The seventeenth-century shift in Western thought may be labelled the Scientific Revolution but, argues science writer Philip Ball, it was more a sea change in how we view curiosity. That singular trait, which was once condemned, became an engine driving our inexhaustible hunt for knowledge. In this magisterial work, Ball examines the people, events and inventions at the turning point, including “professors of secrets”, cabinets of curiosities, the investigations of Francis Bacon, the plays of William Shakespeare, the rise of polymaths — and the echoes of all this in today's science.

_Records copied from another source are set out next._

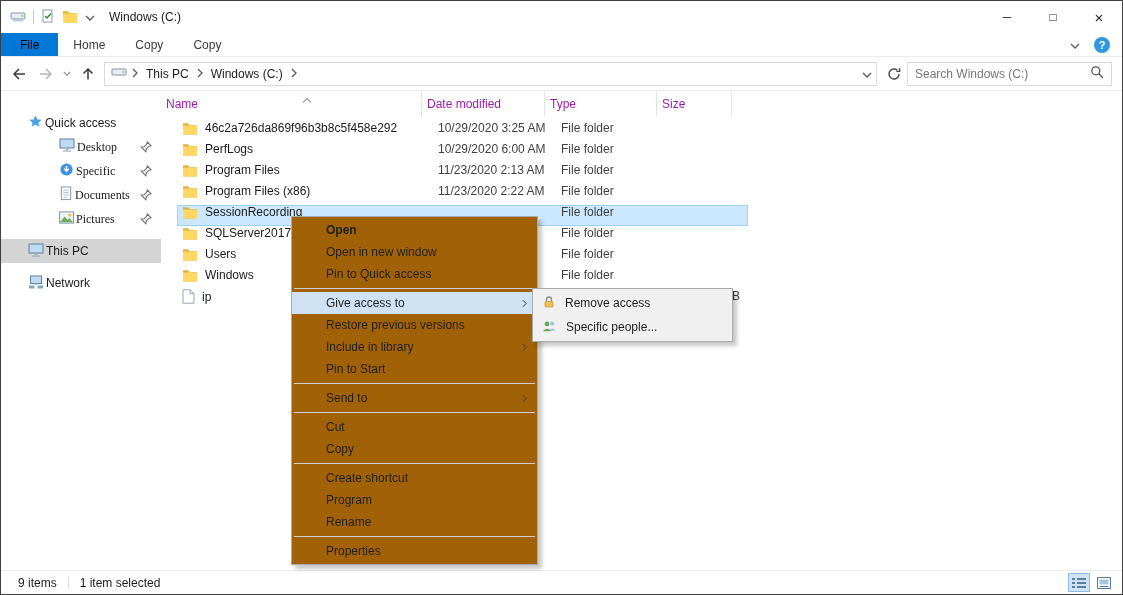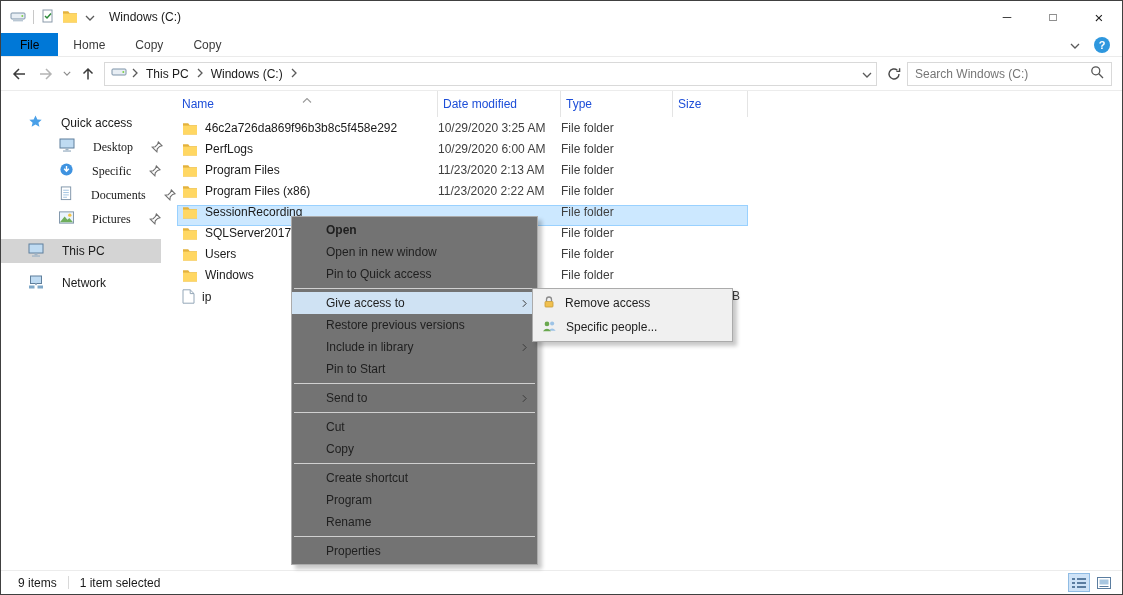--- a/index.html
+++ b/index.html
@@ -37,45 +37,45 @@
   .addressbox { flex:1; height:24px; border:1px solid #d9d9d9; display:flex; align-items:center; padding:0 4px 0 6px; gap:5px; margin:0 3px; background:#fff; }
   .crumb { padding:0 3px; color:#1a1a1a; }
   .addr-spacer { flex:1; }
   .searchbox { width:205px; height:24px; border:1px solid #d9d9d9; display:flex; align-items:center; padding:0 7px; gap:5px; background:#fff; }
   .searchbox input { border:none; outline:none; flex:1; font:inherit; color:#1a1a1a; background:transparent; min-width:0; }
   .searchbox input::placeholder { color:#767676; }
 
   
   .main { flex:1; display:flex; min-height:0; }
   .sidebar { width:160px; flex-shrink:0; padding-top:20px; }
-  .side-item { height:24px; display:flex; align-items:center; gap:18px; padding-left:27px; }
+  .side-item { height:24px; display:flex; align-items:center; gap:2px; padding-left:27px; }
   .side-item.child { padding-left:58px;font-family:Liberation Serif, serif; }
   .side-item .pin { margin-left:auto; margin-right:9px; display:flex; }
   .side-item.selected { background:#d4d4d4; }
   .side-gap { height:8px; }
 
   .content { flex:1; position:relative; min-width:0; }
   .sort-caret { position:absolute; top:1px; left:141px; }
-  .header-row { display:flex; height:26px; margin-left:16px; align-items:center; color:#1d4ed8; }
+  .header-row { display:flex; height:26px; align-items:center; color:#a21caf; }
   .hcell { height:100%; display:flex; align-items:center; padding-left:5px; border-right:1px solid #e4e4e4; }
   .h-name { width:261px; }
   .h-date { width:123px; }
   .h-type { width:112px; }
   .h-size { width:75px; }
   .rows { margin-top:4px; }
   .row { display:flex; height:21px; align-items:flex-start; margin-left:16px; width:571px; }
   .row.selected { background:#cce8ff; box-shadow: inset 0 0 0 1px #99d1ff; }
   .cell-name { width:261px; display:flex; align-items:center; gap:7px; padding-left:5px; overflow:hidden; white-space:nowrap; }
   .cell-date { width:123px; color:#3f3f3f; white-space:nowrap; overflow:hidden; }
   .cell-type { width:112px; color:#3f3f3f; white-space:nowrap; }
   .cell-size { width:75px; text-align:right; padding-right:8px; color:#3f3f3f; white-space:nowrap; }
   .fi { display:flex; flex-shrink:0; }
 
   
-  .context-menu { position:absolute; left:290px; top:215px; width:247px; background:#737373;
+  .context-menu { position:absolute; left:290px; top:215px; width:247px; background:#a16207;
     border:1px solid #ababab; box-shadow:4px 4px 4px rgba(0,0,0,0.22); padding:2px 0; z-index:10; }
   .menu-item { height:22px; display:flex; align-items:center; padding:0 10px 0 34px; position:relative; color:#1f1f1f; }
   .menu-item.bold { font-weight:bold; }
   .menu-item.highlight { background:#cfe2f3; }
   .menu-item .arrow { position:absolute; right:10px; display:flex; }
   .menu-sep { height:1px; background:#d0d0d0; margin:3px 2px; }
 
   
   .submenu { position:absolute; left:531px; top:287px; width:201px; background:#f0f0f0;
     border:1px solid #ababab; box-shadow:4px 4px 4px rgba(0,0,0,0.22); padding:2px 0; z-index:11; }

Moral Origins: The Evolution of Virtue, Altruism, and Shame

Basic Books 432 pp. $28.99 (2012)

Ethologist and anthropologist Christopher Boehm exposes the roots of generosity and peer disapproval. Eschewing evolutionary game theory, he opts instead for natural selection within the social environment. Boehm posits that selection began with a “crime and punishment” scenario: thugs would have been kicked out of early hunting bands as threats to group survival, and alpha-male hogging of sexual favours would not have been tolerated. Altruism would, argues Boehm, be increasingly valued in partners and allies. Ultimately, such social control might have caused biological change.

Fear of Food: A History of Why We Worry About What We Eat

University of Chicago Press 232 pp. $25 (2012)

The United States is a nation gripped by gustatory paranoia, says historian Harvey Levenstein. In this punchy, entertaining account, he reveals how US consumers have suffered for decades from anxiety over the provenance of a pork chop or the fat in fromage frais. An army of scientists, he says, stoked fear about everything from germs and a lack of vitamins to additives and industrial processing, inadvertently fostering the eating disorder that affects modern US society. Levenstein calls for moderation in all things — including moderation — to regain the joy of eating.

America's Other Audubon

Princeton Architectural Press 144 pp. £30 (2012)

Genevieve Jones should have been a towering figure in natural-history illustration. In the 1870s, she resolved to plug the gaps in Jean James Audubon's The Birds of America (1838). She learnt lithography, and with Eliza Schulz began the exquisite colour plates for Illustrations of the Nests and Eggs of Birds of Ohio. The pictures — sold by subscription — were bought by the likes of US President Theodore Roosevelt and hugely admired. Then Jones died of typhoid. Researcher Joy Kiser tells how Jones's family battled to finish the 68 plates; reproductions, with updated keys, are included.

The Value of Species

Yale University Press 184 pp. $18.99 (2012)

In this meditation on the inherent worth of nature, philosopher and naturalist Edward McCord offers a new twist on the argument for 'deep conservation'. Each species, he posits, is the astonishing repository of millions of years of natural selection — a volume in Earth's library of life forms. So protecting all creatures is a case of neither need, compassion nor economic value. Instead, their worth is down to their intellectual value, he argues: to the inquisitive mind, each species is incalculably valuable, from bacteria to blue whales.